▸ **WHAT TO DO**: Copy out all lines in the data below containing the string "font".

▸ **EXERCISE INPUTS**:
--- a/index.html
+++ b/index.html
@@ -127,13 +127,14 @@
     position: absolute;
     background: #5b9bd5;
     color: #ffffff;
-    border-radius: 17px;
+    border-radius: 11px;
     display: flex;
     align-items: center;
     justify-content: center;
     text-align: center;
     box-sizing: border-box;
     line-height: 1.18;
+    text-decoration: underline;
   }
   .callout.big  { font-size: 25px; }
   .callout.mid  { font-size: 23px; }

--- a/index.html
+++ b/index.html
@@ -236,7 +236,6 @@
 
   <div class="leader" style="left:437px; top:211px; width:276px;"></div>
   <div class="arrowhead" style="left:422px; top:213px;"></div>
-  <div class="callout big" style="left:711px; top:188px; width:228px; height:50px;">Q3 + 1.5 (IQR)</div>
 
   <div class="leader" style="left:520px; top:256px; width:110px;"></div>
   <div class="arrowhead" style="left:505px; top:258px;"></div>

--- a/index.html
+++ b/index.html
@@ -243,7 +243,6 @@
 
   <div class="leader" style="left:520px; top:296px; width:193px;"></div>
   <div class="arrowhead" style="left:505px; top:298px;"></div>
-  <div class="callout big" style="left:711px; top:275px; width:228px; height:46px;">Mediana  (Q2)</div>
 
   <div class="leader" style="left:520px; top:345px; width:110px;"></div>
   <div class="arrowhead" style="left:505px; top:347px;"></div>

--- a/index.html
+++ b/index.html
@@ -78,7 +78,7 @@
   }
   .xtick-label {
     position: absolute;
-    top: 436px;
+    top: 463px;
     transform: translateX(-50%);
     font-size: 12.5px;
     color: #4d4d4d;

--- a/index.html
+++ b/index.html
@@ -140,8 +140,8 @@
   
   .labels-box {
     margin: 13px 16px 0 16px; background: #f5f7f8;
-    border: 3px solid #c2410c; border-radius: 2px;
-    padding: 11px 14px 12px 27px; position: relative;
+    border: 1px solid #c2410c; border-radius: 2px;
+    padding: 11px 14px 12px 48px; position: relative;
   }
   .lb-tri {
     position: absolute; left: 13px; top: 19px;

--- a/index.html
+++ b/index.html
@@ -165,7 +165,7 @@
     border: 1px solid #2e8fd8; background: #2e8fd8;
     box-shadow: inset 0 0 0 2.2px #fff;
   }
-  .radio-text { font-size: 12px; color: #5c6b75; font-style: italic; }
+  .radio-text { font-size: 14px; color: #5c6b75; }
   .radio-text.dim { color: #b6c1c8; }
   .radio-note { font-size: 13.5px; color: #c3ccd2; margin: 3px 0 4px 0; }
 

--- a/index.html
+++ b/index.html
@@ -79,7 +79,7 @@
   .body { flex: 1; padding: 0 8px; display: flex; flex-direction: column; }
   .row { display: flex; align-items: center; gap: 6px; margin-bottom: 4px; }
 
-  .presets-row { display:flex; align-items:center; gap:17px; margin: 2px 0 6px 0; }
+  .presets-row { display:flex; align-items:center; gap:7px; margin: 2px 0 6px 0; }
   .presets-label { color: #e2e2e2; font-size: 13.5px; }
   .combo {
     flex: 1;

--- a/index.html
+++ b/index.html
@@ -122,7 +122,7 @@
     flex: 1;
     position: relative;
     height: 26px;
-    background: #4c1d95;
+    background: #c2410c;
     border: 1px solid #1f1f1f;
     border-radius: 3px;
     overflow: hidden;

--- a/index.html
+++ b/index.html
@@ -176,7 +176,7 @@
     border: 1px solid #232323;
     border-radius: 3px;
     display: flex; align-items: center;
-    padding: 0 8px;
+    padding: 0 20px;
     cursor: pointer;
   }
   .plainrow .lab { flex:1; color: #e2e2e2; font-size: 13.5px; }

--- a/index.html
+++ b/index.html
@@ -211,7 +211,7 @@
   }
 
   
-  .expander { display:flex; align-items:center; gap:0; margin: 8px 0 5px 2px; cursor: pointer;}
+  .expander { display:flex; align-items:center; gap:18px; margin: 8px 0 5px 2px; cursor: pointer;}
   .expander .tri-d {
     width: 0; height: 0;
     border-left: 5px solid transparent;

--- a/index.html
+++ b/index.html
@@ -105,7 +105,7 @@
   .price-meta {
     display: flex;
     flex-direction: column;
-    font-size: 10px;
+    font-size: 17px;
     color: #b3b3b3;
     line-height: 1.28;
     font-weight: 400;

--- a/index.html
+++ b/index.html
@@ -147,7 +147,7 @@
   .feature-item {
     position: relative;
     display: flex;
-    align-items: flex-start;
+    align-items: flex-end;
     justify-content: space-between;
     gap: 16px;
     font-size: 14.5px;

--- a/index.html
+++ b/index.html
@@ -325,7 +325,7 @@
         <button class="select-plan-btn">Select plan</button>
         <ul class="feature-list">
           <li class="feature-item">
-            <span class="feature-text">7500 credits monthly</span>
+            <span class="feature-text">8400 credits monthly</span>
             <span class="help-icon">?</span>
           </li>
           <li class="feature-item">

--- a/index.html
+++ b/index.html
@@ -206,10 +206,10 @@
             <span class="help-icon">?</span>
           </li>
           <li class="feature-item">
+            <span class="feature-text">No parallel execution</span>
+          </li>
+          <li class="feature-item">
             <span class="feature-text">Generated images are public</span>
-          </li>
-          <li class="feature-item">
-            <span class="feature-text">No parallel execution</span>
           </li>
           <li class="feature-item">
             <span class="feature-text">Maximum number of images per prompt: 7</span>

▸ **SOLUTION**:
   .callout.big  { font-size: 25px; }
   .callout.mid  { font-size: 23px; }
     font-size: 12.5px;
-  .radio-text { font-size: 12px; color: #5c6b75; font-style: italic; }
+  .radio-text { font-size: 14px; color: #5c6b75; }
   .radio-note { font-size: 13.5px; color: #c3ccd2; margin: 3px 0 4px 0; }
   .presets-label { color: #e2e2e2; font-size: 13.5px; }
   .plainrow .lab { flex:1; color: #e2e2e2; font-size: 13.5px; }
-    font-size: 10px;
+    font-size: 17px;
     font-weight: 400;
     font-size: 14.5px;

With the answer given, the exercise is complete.